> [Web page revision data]
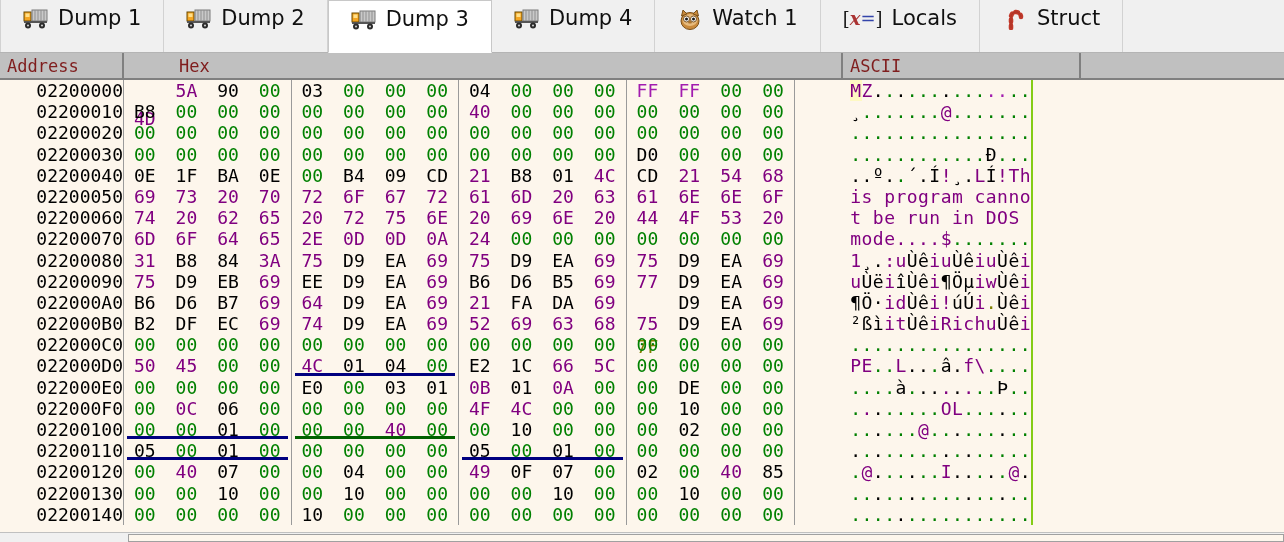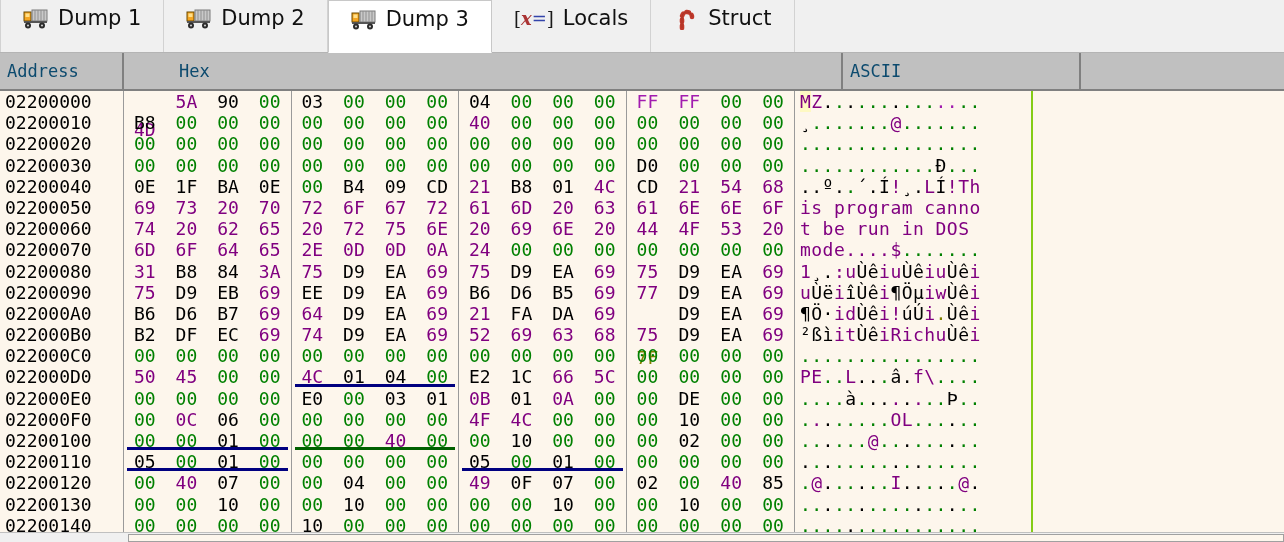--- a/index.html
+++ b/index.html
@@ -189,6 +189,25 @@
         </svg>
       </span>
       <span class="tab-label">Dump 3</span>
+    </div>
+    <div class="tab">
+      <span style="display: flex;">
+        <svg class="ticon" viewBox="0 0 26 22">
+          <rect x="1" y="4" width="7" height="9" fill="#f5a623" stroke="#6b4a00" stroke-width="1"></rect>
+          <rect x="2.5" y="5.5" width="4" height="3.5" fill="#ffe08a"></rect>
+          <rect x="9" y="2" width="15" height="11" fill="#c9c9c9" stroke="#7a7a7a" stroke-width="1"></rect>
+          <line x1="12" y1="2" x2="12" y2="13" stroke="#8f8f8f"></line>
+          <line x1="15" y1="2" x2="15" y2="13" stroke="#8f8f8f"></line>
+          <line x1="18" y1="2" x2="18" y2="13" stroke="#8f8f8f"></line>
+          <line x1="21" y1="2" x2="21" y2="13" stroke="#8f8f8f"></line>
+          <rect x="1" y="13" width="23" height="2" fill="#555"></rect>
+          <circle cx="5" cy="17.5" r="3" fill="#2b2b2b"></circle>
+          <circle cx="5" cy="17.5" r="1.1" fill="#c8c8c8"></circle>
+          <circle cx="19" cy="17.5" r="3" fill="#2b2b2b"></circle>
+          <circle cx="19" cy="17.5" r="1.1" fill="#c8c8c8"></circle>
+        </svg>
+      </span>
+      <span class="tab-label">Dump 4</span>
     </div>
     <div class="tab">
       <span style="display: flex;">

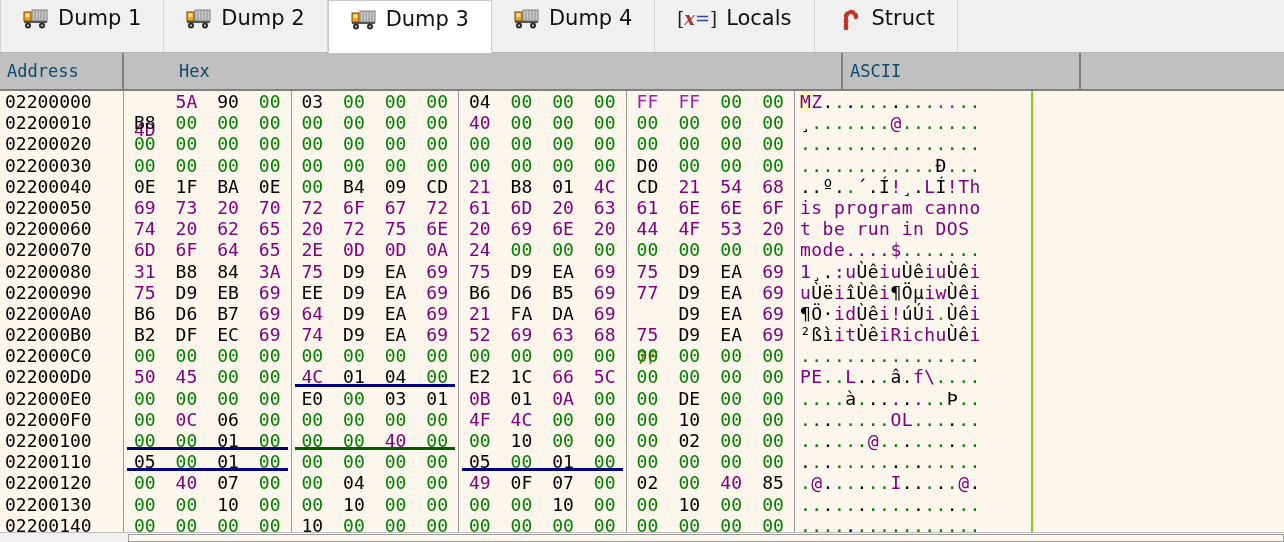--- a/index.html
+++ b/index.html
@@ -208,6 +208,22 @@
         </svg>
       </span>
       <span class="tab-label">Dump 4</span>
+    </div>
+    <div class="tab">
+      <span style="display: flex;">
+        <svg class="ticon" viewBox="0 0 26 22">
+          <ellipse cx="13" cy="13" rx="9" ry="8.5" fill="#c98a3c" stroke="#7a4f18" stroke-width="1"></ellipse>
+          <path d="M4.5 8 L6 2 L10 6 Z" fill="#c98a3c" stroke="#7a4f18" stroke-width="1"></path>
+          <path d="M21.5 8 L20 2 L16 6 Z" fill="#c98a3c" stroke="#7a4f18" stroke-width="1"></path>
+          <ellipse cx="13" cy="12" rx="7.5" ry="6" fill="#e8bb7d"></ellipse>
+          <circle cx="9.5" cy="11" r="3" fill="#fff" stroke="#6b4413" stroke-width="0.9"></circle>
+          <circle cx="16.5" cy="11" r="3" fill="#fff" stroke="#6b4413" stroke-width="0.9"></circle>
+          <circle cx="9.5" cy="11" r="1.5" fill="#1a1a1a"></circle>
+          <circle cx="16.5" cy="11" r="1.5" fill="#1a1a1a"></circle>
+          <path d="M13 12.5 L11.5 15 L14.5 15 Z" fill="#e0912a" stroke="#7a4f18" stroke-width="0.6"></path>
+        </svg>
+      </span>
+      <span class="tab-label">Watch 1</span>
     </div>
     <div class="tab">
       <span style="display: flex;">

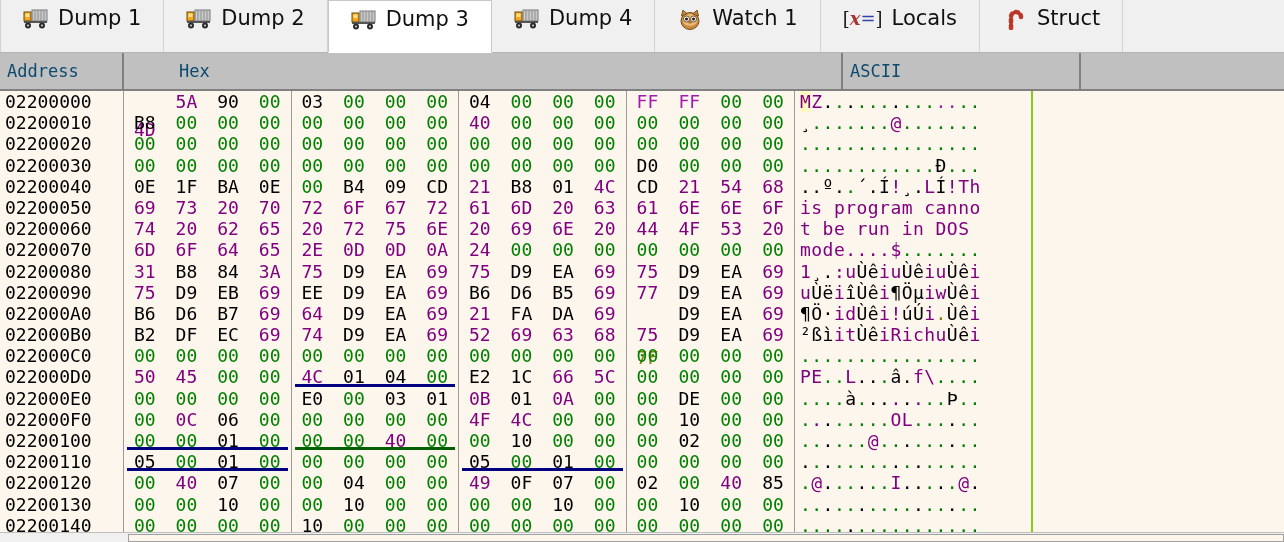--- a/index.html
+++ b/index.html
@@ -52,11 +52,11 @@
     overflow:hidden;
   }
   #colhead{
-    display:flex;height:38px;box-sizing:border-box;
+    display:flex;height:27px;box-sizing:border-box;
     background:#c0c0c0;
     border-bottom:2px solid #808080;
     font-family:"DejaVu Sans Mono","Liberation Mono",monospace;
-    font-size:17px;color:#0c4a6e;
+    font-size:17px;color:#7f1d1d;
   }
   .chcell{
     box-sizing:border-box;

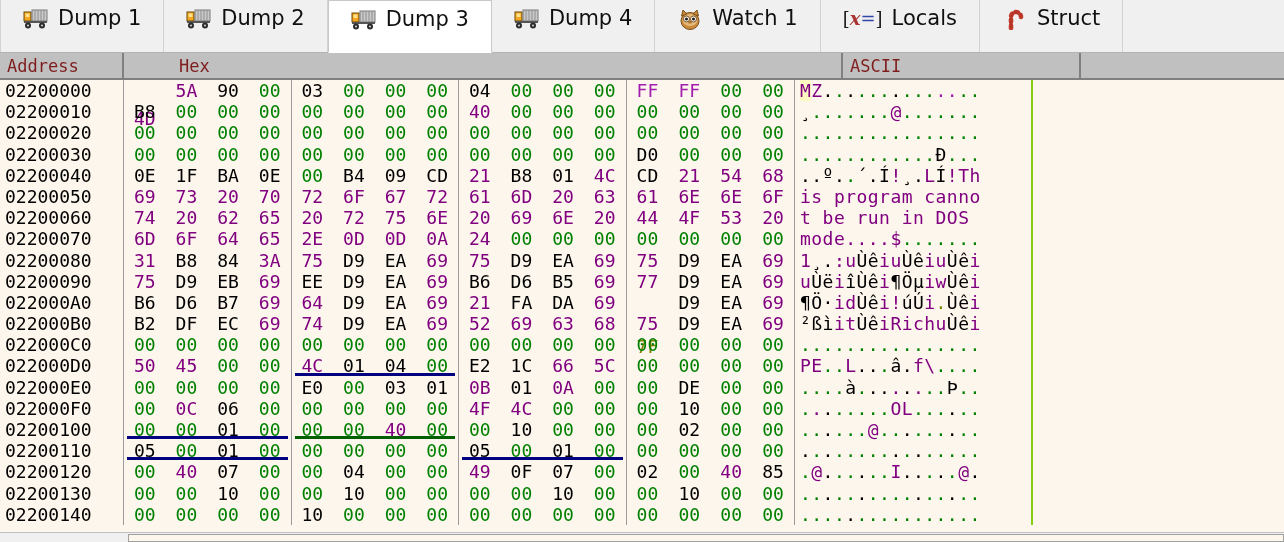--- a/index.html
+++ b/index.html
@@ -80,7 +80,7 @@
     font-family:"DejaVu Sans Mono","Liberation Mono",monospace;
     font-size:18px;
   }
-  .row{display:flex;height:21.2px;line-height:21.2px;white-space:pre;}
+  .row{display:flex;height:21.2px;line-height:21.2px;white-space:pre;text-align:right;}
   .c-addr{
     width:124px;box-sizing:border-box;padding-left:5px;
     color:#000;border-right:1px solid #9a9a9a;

> [HOW TO COMPLETE THIS TASK] Leaving out any pictures, write the records above out exactly as they are.

> [OUTPUT OF THE EXERCISE]
--- a/index.html
+++ b/index.html
@@ -189,6 +189,25 @@
         </svg>
       </span>
       <span class="tab-label">Dump 3</span>
+    </div>
+    <div class="tab">
+      <span style="display: flex;">
+        <svg class="ticon" viewBox="0 0 26 22">
+          <rect x="1" y="4" width="7" height="9" fill="#f5a623" stroke="#6b4a00" stroke-width="1"></rect>
+          <rect x="2.5" y="5.5" width="4" height="3.5" fill="#ffe08a"></rect>
+          <rect x="9" y="2" width="15" height="11" fill="#c9c9c9" stroke="#7a7a7a" stroke-width="1"></rect>
+          <line x1="12" y1="2" x2="12" y2="13" stroke="#8f8f8f"></line>
+          <line x1="15" y1="2" x2="15" y2="13" stroke="#8f8f8f"></line>
+          <line x1="18" y1="2" x2="18" y2="13" stroke="#8f8f8f"></line>
+          <line x1="21" y1="2" x2="21" y2="13" stroke="#8f8f8f"></line>
+          <rect x="1" y="13" width="23" height="2" fill="#555"></rect>
+          <circle cx="5" cy="17.5" r="3" fill="#2b2b2b"></circle>
+          <circle cx="5" cy="17.5" r="1.1" fill="#c8c8c8"></circle>
+          <circle cx="19" cy="17.5" r="3" fill="#2b2b2b"></circle>
+          <circle cx="19" cy="17.5" r="1.1" fill="#c8c8c8"></circle>
+        </svg>
+      </span>
+      <span class="tab-label">Dump 4</span>
     </div>
     <div class="tab">
       <span style="display: flex;">

--- a/index.html
+++ b/index.html
@@ -208,6 +208,22 @@
         </svg>
       </span>
       <span class="tab-label">Dump 4</span>
+    </div>
+    <div class="tab">
+      <span style="display: flex;">
+        <svg class="ticon" viewBox="0 0 26 22">
+          <ellipse cx="13" cy="13" rx="9" ry="8.5" fill="#c98a3c" stroke="#7a4f18" stroke-width="1"></ellipse>
+          <path d="M4.5 8 L6 2 L10 6 Z" fill="#c98a3c" stroke="#7a4f18" stroke-width="1"></path>
+          <path d="M21.5 8 L20 2 L16 6 Z" fill="#c98a3c" stroke="#7a4f18" stroke-width="1"></path>
+          <ellipse cx="13" cy="12" rx="7.5" ry="6" fill="#e8bb7d"></ellipse>
+          <circle cx="9.5" cy="11" r="3" fill="#fff" stroke="#6b4413" stroke-width="0.9"></circle>
+          <circle cx="16.5" cy="11" r="3" fill="#fff" stroke="#6b4413" stroke-width="0.9"></circle>
+          <circle cx="9.5" cy="11" r="1.5" fill="#1a1a1a"></circle>
+          <circle cx="16.5" cy="11" r="1.5" fill="#1a1a1a"></circle>
+          <path d="M13 12.5 L11.5 15 L14.5 15 Z" fill="#e0912a" stroke="#7a4f18" stroke-width="0.6"></path>
+        </svg>
+      </span>
+      <span class="tab-label">Watch 1</span>
     </div>
     <div class="tab">
       <span style="display: flex;">

--- a/index.html
+++ b/index.html
@@ -52,11 +52,11 @@
     overflow:hidden;
   }
   #colhead{
-    display:flex;height:38px;box-sizing:border-box;
+    display:flex;height:27px;box-sizing:border-box;
     background:#c0c0c0;
     border-bottom:2px solid #808080;
     font-family:"DejaVu Sans Mono","Liberation Mono",monospace;
-    font-size:17px;color:#0c4a6e;
+    font-size:17px;color:#7f1d1d;
   }
   .chcell{
     box-sizing:border-box;

--- a/index.html
+++ b/index.html
@@ -80,7 +80,7 @@
     font-family:"DejaVu Sans Mono","Liberation Mono",monospace;
     font-size:18px;
   }
-  .row{display:flex;height:21.2px;line-height:21.2px;white-space:pre;}
+  .row{display:flex;height:21.2px;line-height:21.2px;white-space:pre;text-align:right;}
   .c-addr{
     width:124px;box-sizing:border-box;padding-left:5px;
     color:#000;border-right:1px solid #9a9a9a;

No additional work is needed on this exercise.